Unemployment Insurance Fraud in the Debit Card Market
(with Jetson Leder-Luis, Jialan Wang, Yunrong Zhou. NBER working paper # 32527)
Abstract: We study fraud in the unemployment insurance (UI) system using a dataset of 35 million debit card transactions. We apply machine learning techniques to cluster cards corresponding to varying levels of suspicious or potentially fraudulent activity. We then conduct a difference-in-differences analysis based on the staggered adoption of state-level identity verification systems between 2020 and 2021 to assess the effectiveness of screening for reducing fraud. Our findings suggest that identity verification reduced payouts to suspicious cards by 27%, while non-suspicious cards were largely unaffected by these technologies. Our results indicate that identity screening may be an effective mechanism for mitigating fraud in the UI system and for benefits programs more broadly.

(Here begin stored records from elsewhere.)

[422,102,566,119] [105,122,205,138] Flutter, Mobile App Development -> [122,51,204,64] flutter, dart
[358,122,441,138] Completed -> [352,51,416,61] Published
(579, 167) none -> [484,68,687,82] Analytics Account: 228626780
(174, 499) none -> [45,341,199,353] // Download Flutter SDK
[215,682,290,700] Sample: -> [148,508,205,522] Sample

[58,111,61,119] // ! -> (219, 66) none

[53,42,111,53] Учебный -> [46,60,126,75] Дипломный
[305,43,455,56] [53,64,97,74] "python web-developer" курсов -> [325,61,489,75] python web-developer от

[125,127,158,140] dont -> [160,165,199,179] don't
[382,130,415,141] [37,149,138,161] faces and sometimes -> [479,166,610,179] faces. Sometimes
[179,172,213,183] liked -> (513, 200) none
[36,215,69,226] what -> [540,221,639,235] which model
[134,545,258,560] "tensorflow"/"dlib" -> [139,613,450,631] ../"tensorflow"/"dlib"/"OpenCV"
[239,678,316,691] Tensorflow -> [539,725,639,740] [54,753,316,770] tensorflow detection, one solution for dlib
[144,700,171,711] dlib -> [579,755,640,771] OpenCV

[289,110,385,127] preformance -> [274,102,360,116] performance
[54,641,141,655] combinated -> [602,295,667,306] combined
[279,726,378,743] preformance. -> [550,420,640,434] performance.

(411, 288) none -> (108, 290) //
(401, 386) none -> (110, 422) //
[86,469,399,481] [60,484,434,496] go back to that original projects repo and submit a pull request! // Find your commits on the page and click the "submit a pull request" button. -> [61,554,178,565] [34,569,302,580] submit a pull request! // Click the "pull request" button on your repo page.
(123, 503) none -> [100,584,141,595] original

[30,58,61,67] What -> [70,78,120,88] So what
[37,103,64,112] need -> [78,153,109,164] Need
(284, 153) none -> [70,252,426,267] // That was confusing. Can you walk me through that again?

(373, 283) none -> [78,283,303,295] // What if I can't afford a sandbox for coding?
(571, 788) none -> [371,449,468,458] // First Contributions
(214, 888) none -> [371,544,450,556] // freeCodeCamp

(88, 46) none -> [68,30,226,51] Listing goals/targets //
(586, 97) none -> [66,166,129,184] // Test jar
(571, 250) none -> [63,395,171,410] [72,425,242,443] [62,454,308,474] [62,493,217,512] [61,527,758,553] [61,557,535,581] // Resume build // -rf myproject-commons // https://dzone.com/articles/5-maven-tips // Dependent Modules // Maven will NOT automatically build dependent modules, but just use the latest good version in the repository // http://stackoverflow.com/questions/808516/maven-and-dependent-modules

Uninformed yet Consequential: Liquidity Shocks in FX Markets
(with Petra Sinagl)
Abstract: We study how retail liquidity shocks impact prices and volumes in the foreign exchange (FX) spot market. We model risk-averse dealers' accumulation of inventory under asymmetric information and incomplete offset across retail clients. Our model predicts that retail liquidity shocks result in inventory imbalances that are transmitted to the inter-dealer segment, increasing price volatility and trading volumes. Using month-end settlement breaks to instrument for uninformed order flow, we empirically validate these predictions: a one-standard-deviation rise in retail net volume increases volatility by 12-22% and inter-dealer volume by 10%, indicating that liquidity-driven demand interacts with intermediary constraints to determine asset prices.
Innovation Specificity
(with Jon Garfinkel, Amrita Nain)
Abstract: We study the composition of firms' innovation portfolios by machine-reading 90 million patent claims. Process-oriented patents fundamentally differ from other patents in terms of both motive and specificity: they are cost-savings-oriented, and they are rooted in firm-specific knowledge. On the former, process-oriented patents are more likely when the firm recently experienced higher costs relative to sales. To support the latter we offer several results. Process patents are more likely to cite past patents of the innovating firm, and they are undertaken by inventors who have more within-firm patenting experience. They also exploit known technologies rather than explore new ones. Finally, inventors with a greater fraction of their patents dedicated to process, are less likely to change firms. Process patents are also valued differentially in a way that reflects their specificity. Using the market for corporate control as a setting to assess the external value of innovation, we show that firms with a higher share of process patents in their innovation portfolios are significantly less likely to be acquired. Consistent with the specificity explanation, this effect reverses when there is a strong textual overlap between process patent descriptions and the acquirer’s product descriptions, indicating greater redeployability of innovation. When such overlap exists, acquisition announcement returns are also higher, and post-merger synergies—reflected in lower costs and higher operating margins—are more likely to materialize. Our study introduces a novel measure of innovation specificity and demonstrates its construct validity as well as its role in the market for corporate control.